• _WHAT IS REQUIRED_
Search the lines of the records for the word "Basic", and copy every line that has it.

═════ MATERIALS PROVIDED ═════

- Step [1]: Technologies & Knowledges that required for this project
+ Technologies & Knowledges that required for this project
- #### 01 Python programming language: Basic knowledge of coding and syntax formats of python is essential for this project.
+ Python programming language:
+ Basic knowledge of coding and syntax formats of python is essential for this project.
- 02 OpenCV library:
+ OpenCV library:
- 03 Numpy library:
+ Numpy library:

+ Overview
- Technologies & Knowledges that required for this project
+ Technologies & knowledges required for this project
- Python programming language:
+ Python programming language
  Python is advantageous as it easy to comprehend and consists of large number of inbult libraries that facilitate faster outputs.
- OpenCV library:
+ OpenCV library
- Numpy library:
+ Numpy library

═════
═════ MATERIALS PROVIDED ═════

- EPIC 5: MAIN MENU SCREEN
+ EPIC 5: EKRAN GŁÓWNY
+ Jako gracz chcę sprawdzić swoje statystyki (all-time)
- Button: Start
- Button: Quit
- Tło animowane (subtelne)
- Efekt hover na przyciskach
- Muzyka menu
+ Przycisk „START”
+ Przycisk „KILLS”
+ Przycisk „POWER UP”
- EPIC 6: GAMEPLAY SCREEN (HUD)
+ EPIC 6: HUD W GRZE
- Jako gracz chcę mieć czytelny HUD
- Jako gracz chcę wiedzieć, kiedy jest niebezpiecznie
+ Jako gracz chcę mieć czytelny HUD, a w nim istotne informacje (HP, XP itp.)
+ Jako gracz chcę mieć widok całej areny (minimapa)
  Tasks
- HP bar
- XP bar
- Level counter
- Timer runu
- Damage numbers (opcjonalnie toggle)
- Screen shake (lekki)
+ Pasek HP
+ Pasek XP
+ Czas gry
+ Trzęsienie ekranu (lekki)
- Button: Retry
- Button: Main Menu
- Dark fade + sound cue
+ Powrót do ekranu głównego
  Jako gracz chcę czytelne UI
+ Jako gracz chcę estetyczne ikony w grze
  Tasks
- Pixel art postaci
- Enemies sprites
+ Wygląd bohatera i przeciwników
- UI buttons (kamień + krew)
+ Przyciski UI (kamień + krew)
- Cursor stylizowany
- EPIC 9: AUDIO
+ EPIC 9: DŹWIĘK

═════

• _RESULT_
- #### 01 Python programming language: Basic knowledge of coding and syntax formats of python is essential for this project.
+ Basic knowledge of coding and syntax formats of python is essential for this project.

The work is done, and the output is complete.